01 — At a Glance
The Ayurveda Play That Wall Street Wishes It Understood
- 52-Week High / Low₹850 / ₹313
- TTM Revenue₹725 Cr
- TTM PAT₹204 Cr
- TTM EPS₹16.43
- Q3 FY26 EPS₹5.37
- Book Value₹28.4
- Price to Book20.5x
- Dividend Yield0.19%
- Debt / Equity0.30x
- 3-Year Revenue CAGR47.4%
The Auditor’s Verdict: Jeena Sikho closed Q3 FY26 with ₹222 Cr revenue (+92% YoY), ₹67 Cr PAT (+405% YoY), and an operating margin that somehow expanded to 45% despite adding hospitals and clinics like it’s planting trees. The stock went -21.5% in 3 months. Yes. A company growing revenue 92% and profit 405% went down. Indian markets—where logic goes to die and patience becomes a currency.
02 — Introduction
Why Your Ayurveda Doctor Has a Better Business Model Than Your Tech Startup
Jeena Sikho Lifecare is not sexy. It doesn’t make apps. It doesn’t disrupt anything. It runs hospitals where people go when they’re sick, and sells Ayurvedic products for ₹500 that cost ₹50 to make. Gross margin: 89%. If Berkshire Hathaway saw these unit economics, Warren Buffett would weep into his Cherry Coke.

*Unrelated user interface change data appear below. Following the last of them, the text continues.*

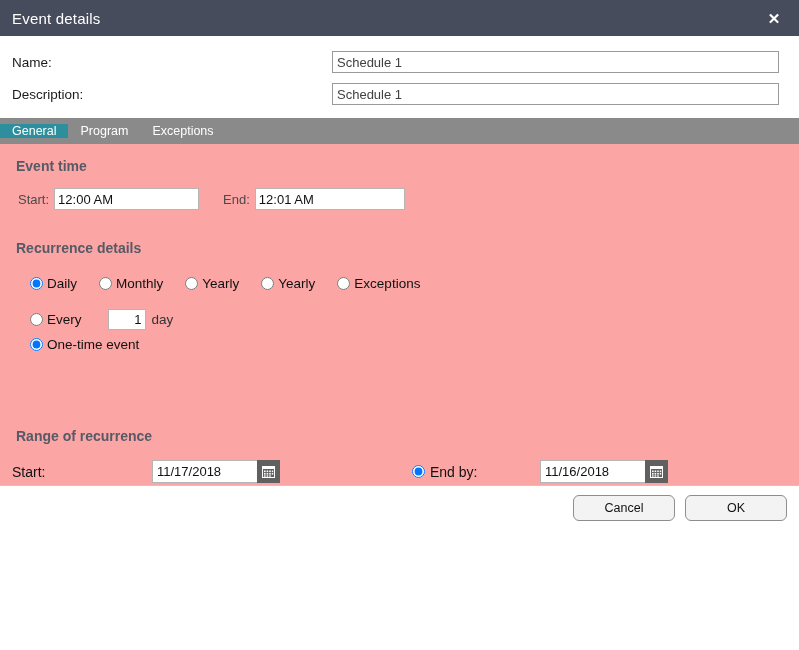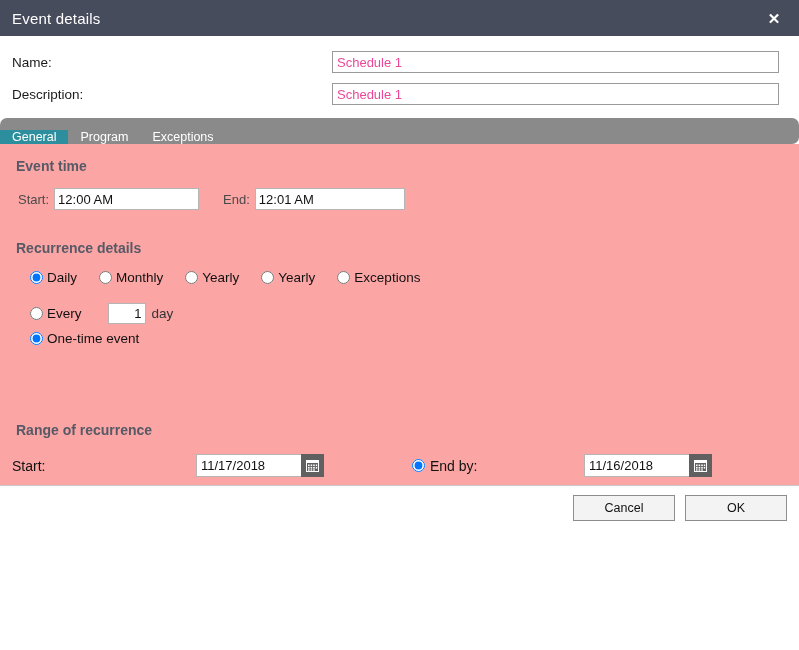--- a/index.html
+++ b/index.html
@@ -73,34 +73,33 @@
     color: #1a1a1a;
   }
   .txt-input {
     flex: 1 1 auto;
     height: 22px;
     box-sizing: border-box;
     border: 1px solid #9a9a9a;
     background: #ffffff;
     font-family: "Liberation Sans", sans-serif;
     font-size: 13px;
-    color: #ec4899;
+    color: #404040;
     padding: 0 4px;
     outline: none;
     border-radius: 0;
   }
 
   
   .tabstrip {
     flex: 0 0 auto;
     height: 26px;
     background: #8a8a8a;
     display: flex;
-    align-items: flex-end;
-    border-radius: 7px;
+    align-items: center;
   }
   .tab {
     padding: 0 12px;
     display: flex;
     align-items: center;
     color: #ffffff;
     font-size: 12.5px;
     cursor: pointer;
     user-select: none;
   }
@@ -153,21 +152,21 @@
     outline: none;
     border-radius: 0;
   }
   .time-input.end {
     width: 150px;
   }
   .spacer-mid { width: 24px; }
 
   
   .radio-row {
-    margin-top: 14px;
+    margin-top: 20px;
     padding-left: 18px;
     display: flex;
   }
   .radio-item {
     display: flex;
     align-items: center;
     margin-right: 22px;
     cursor: pointer;
     user-select: none;
   }
@@ -230,21 +229,20 @@
     width: 400px;
   }
   .range-left .lbl {
     font-size: 14px;
     color: #111111;
     width: 140px;
   }
   .date-group {
     display: flex;
     align-items: flex-start;
-    margin-left: 44px;
   }
   .date-input {
     width: 105px;
     height: 23px;
     box-sizing: border-box;
     border: 1px solid #b5b5b5;
     border-right: none;
     background: #ffffff;
     font-family: "Liberation Sans", sans-serif;
     font-size: 13px;
@@ -306,21 +304,21 @@
   .btn {
     width: 102px;
     height: 26px;
     box-sizing: border-box;
     border: 1px solid #8d8d8d;
     background: #f3f3f3;
     font-family: "Liberation Sans", sans-serif;
     font-size: 12.5px;
     color: #111111;
     cursor: pointer;
-    border-radius: 0;
+    border-radius: 6px;
     margin-left: 10px;
   }
 </style>
 </head>
 <body>
 
 <div class="dialog">
 
   <div class="titlebar">
     <div class="titlebar-title">Event details</div>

The company started 10 years ago with a founder named Manish Grover who decided that “traditional medicine + professional healthcare + e-commerce” could scale in India. Turns out, when your population is 1.4 billion and your average premium healthcare spend is ₹0 per capita, selling affordable Ayurveda is not a bad play.
Fast-forward to Q3 FY26: 36 hospitals, 74 clinics, 2,290 operational beds, 50.2% ROCE, and a business model so capital-light that the company’s biggest expense is probably paying managers to stay awake in board meetings. Oh, and they just inked a deal with Entero to distribute Ayurvedic products through 1 lakh chemists. Casually. Like it was nothing.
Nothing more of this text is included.